In his judgment, Mandie JA expressed his specific agreement with the proposition that ‘the effect of granting an accreditation on community expectations about, and the need to maintain community confidence in, the taxi driver accreditation system and the provision of taxi services as part of public transport’ is not a relevant consideration in deciding whether an applicant is ‘suitable in other respects to provide the service’ within the meaning of s 169(1)(b)(ii) of the Transport Act 1983. I also wish to specifically associate myself with this proposition.
This is not to be taken as any indication of judicial disrespect for either
community expectations or community confidence. On the contrary, as the President has noted, the purpose of the accreditation system is to facilitate the provision of safe, reliable and efficient taxi cab services that meet reasonable community expectations – one of which is, necessarily, that the public have justifiable confidence in the safety, comfort, amenity and convenience of those services. Consistently with this, an applicant for accreditation as a taxi driver must satisfy the Director of Public Transport that he or she can be relied upon to provide taxi services which are safe, comfortable and convenient, both to users of taxi services and to others, particularly children and other vulnerable persons.
As the President explained, it is only if – and when – an applicant has satisfied those criteria that the Director, in considering the application, is to ask whether the applicant is ‘suitable in other respects to provide the service’.
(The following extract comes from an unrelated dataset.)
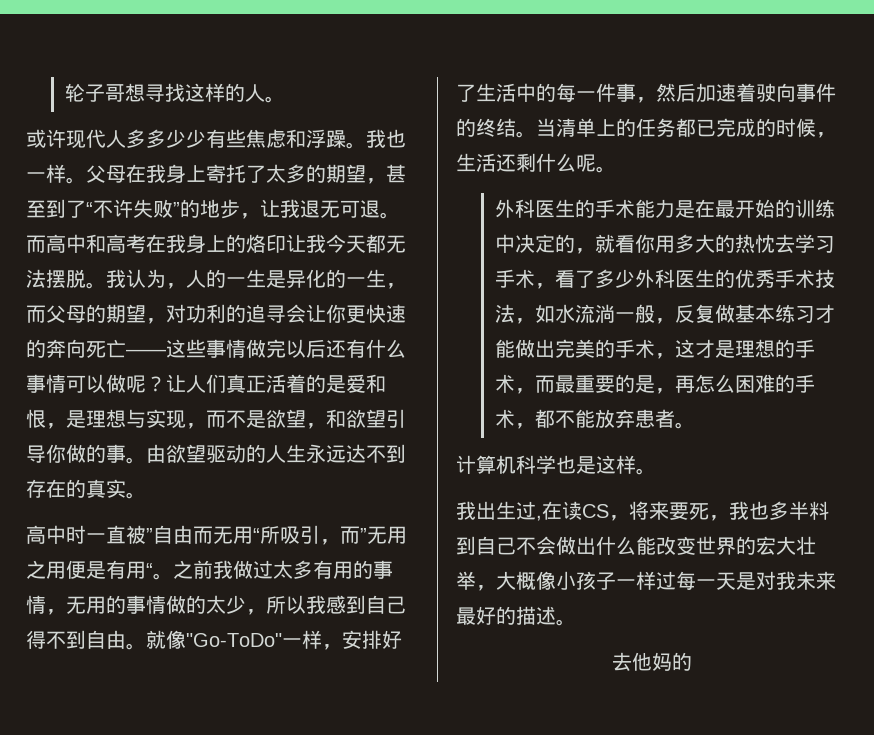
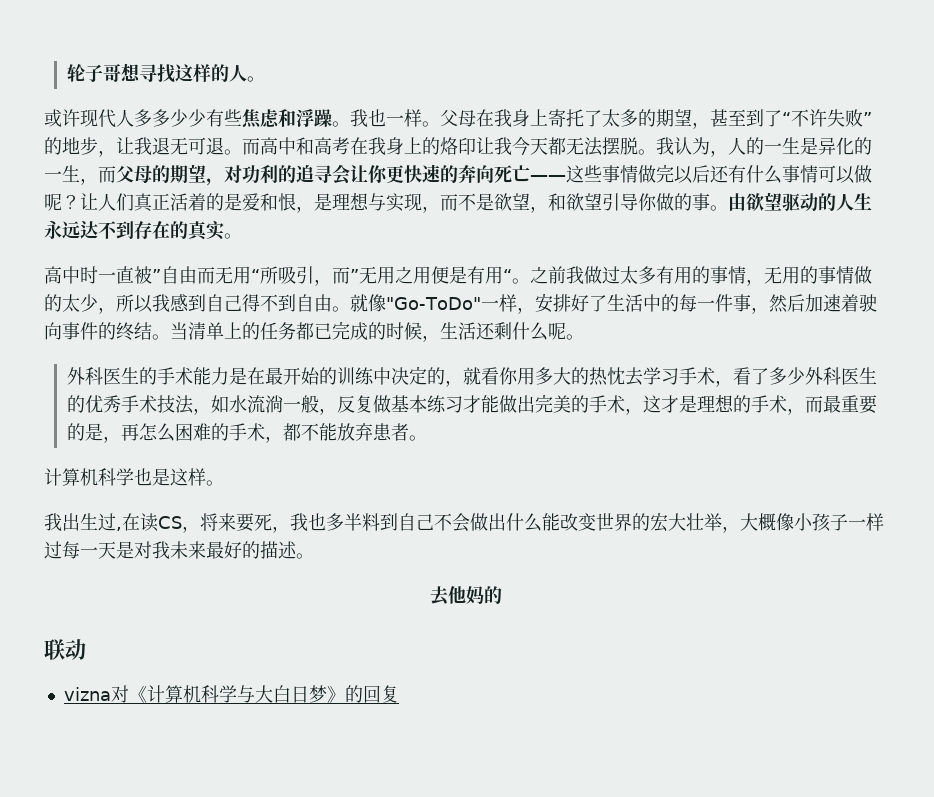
(692, 661) none -> [44,639,86,660] [63,685,399,703] // 联动 // vizna对《计算机科学与大白日梦》的回复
In this case, there was clear evidence that the only possible impediment to accreditation of the respondent was the fact that in August 1990 he killed his wife. But, as a jury subsequently found, he was not thereby guilty of any crime. His then current mental illness had the result that he was neither legally or morally responsible for the tragedy of his wife’s death.
Of course he was not fit at that time for accreditation to drive a taxi. All the psychiatric evidence available to the Director, and since to the Tribunal and the Court, however, is that now, 22 years later, the respondent presents no greater danger to users of the taxi service than someone who, being otherwise fit for accreditation, has never suffered from a mental illness.
It may be that perceptions of community expectations about, and the need to maintain community confidence in, the taxi driver accreditation system, will be coloured by fear generated by media headlines. Headlines designed to attract the public’s interest rather than the public benefit might reasonably be expected to follow the success of the respondent’s application. Such headlines, if they occur, will improperly play upon the fear of mental illness and its consequences. But a decision maker’s apprehension of misleading headlines should never stand in the way of decisions otherwise properly reached.